SAN DIEGO (CNS) - A plaintiff's attorney told a judge Friday that the city of San Diego created a dangerous mix of cars and pedestrians at the 2014 "Zombie Walk" parade in which one woman was seriously injured. 

A deputy city attorney said the city was not involved in the planning of the event and urged the judge to throw out the lawsuit.

The arguments came during the city's challenge of a lawsuit filed by Cynthia Campbell and others stemming from a July 26, 2014, incident in which Matthew Pocci, a deaf motorist, became impatient as he left the Comic-Con convention and drove through a group of spectators watching the parade near Second and Island avenues, seriously injuring Campbell.

Pocci and others in his car, including his girlfriend, joined in the lawsuit.

Superior Court Judge Judith Hayes had issued a tentative ruling throwing out the suit, but the attorney for Campbell, Ian Fusselman, argued that the city failed to close down streets in the area, dramatically changing traffic conditions.
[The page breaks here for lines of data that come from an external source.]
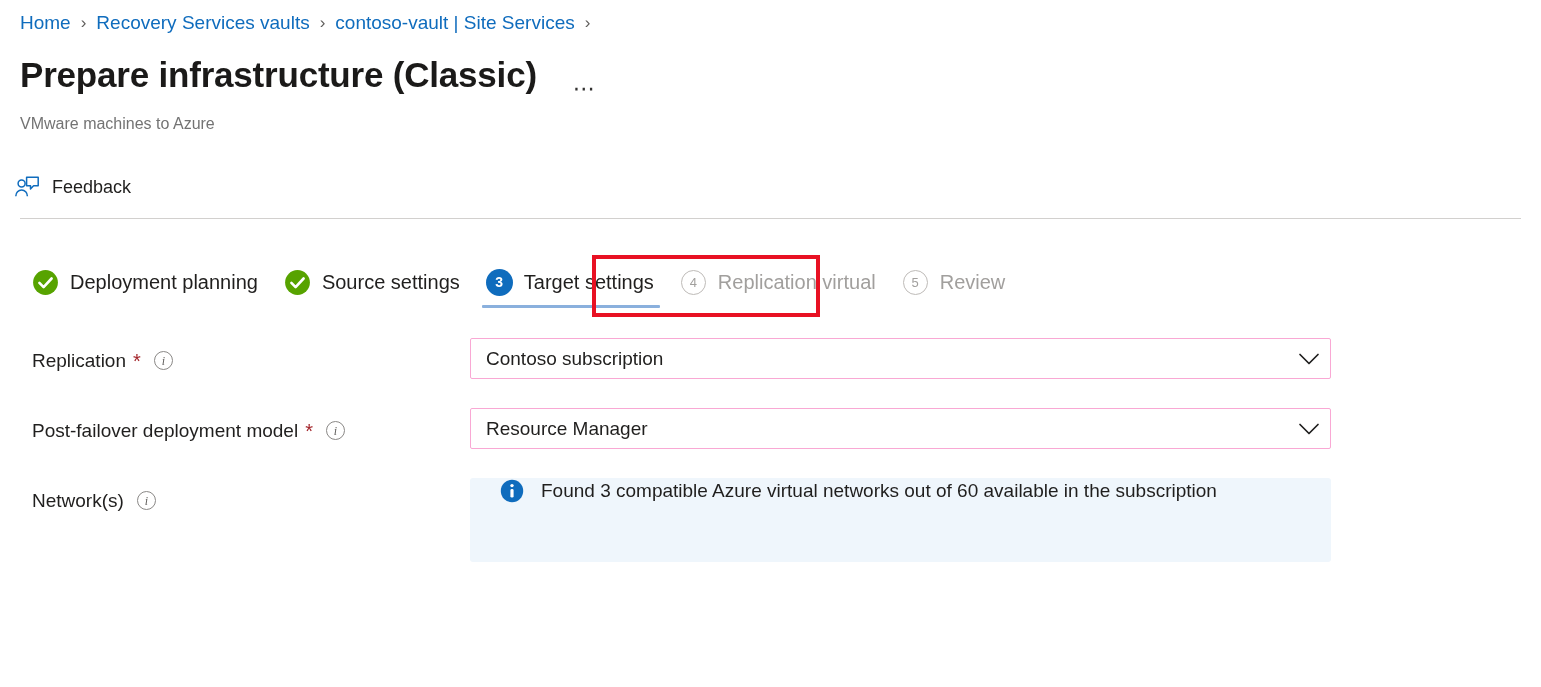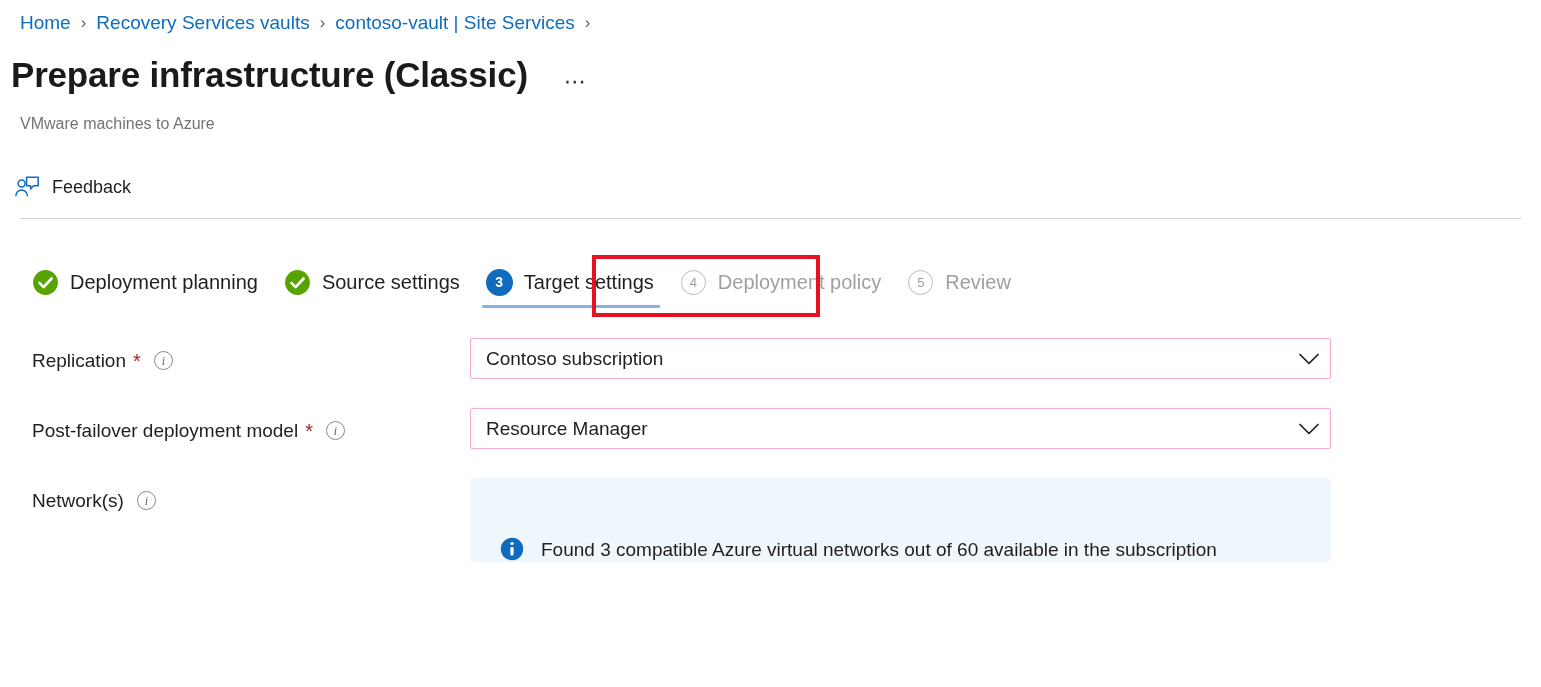"Prepare infrastructure (Classic)" .title-row { align-items: center -> flex-end; left: 11px -> 20px }
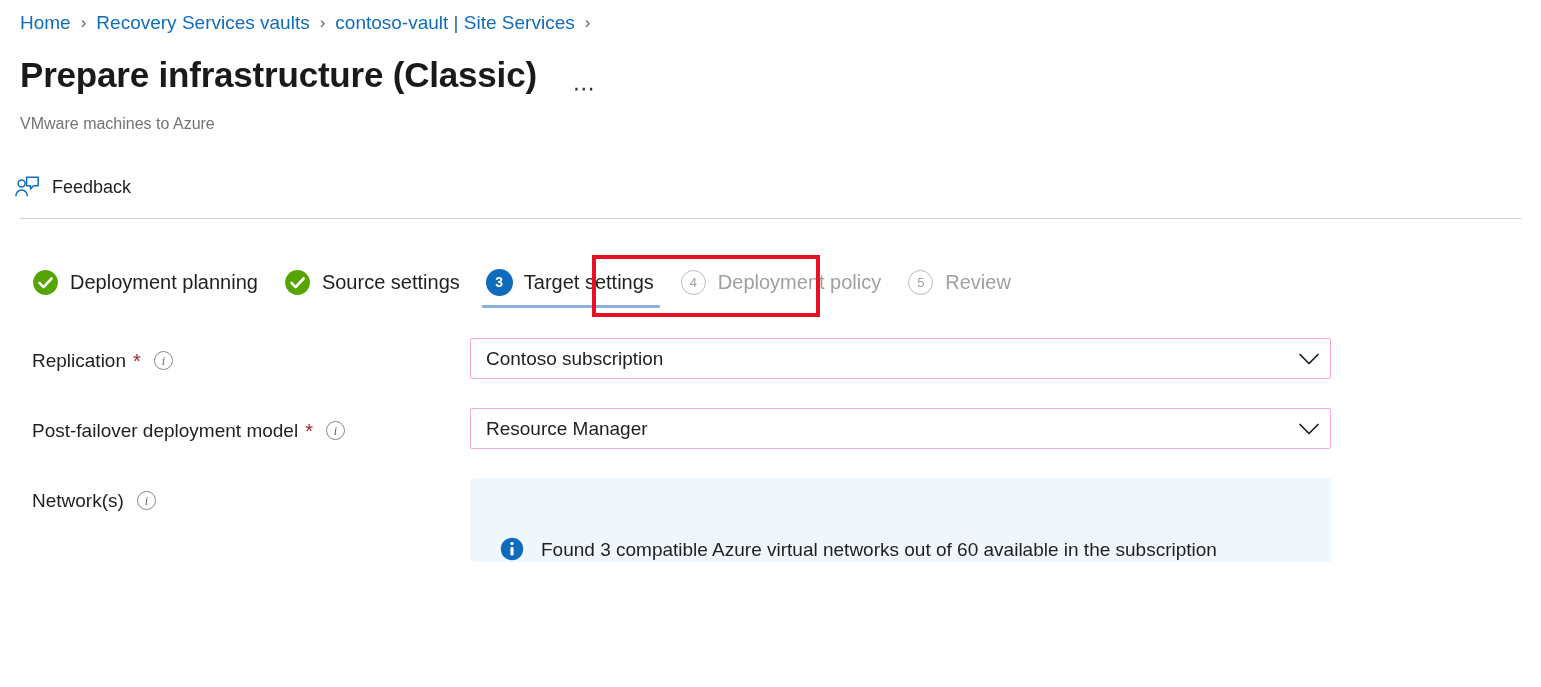"Deployment policy" span.step-label { text: Deployment policy -> Replication virtual }
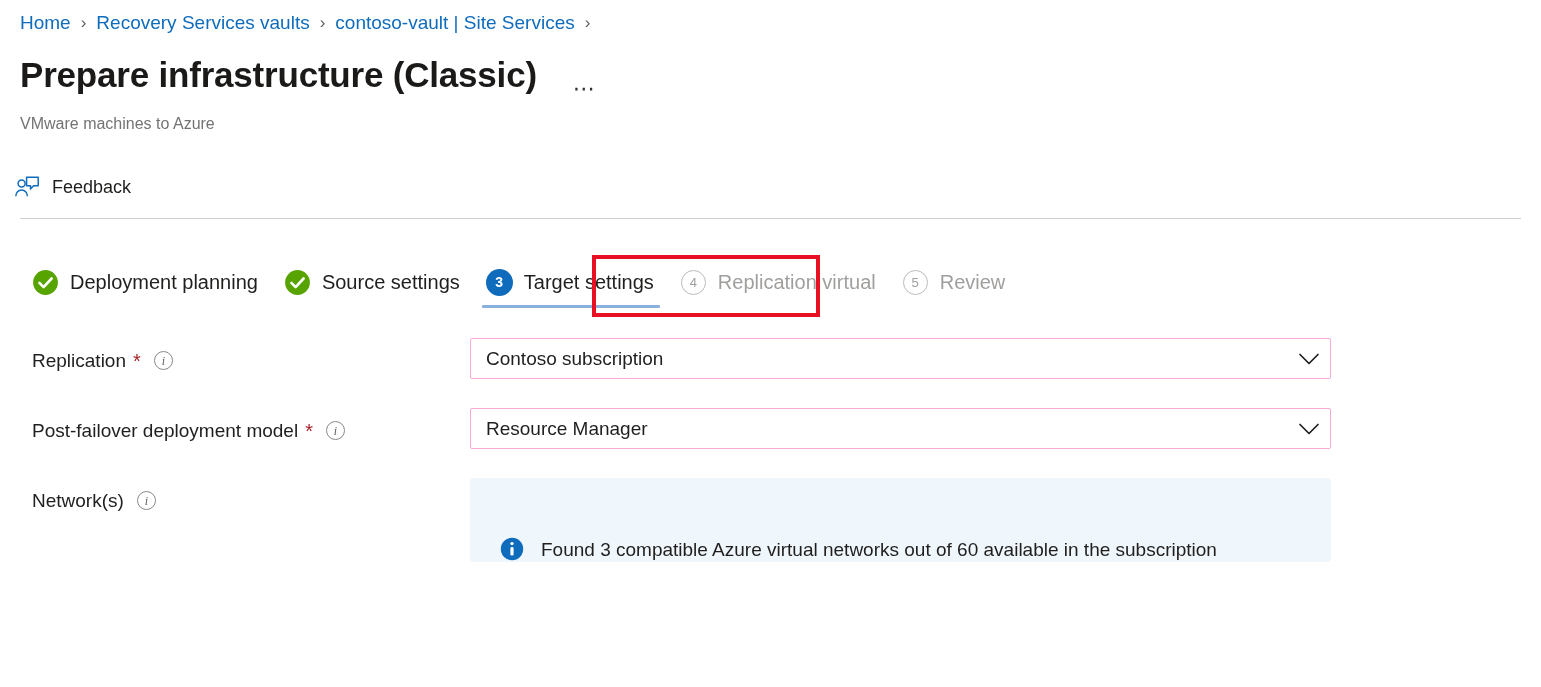"Found 3 compatible Azure virtual" .banner { align-items: flex-end -> flex-start }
But Deputy City Attorney Kelly McGeehan said the city wasn't involved in the planning of the parade and noted that the parade had already passed by the area when Pocci drove his car into the spectators.

Pocci was charged in a criminal case with reckless driving, convicted, and sentenced to 60 days home detention and volunteer work.

A final ruling on the civil suit is expected later.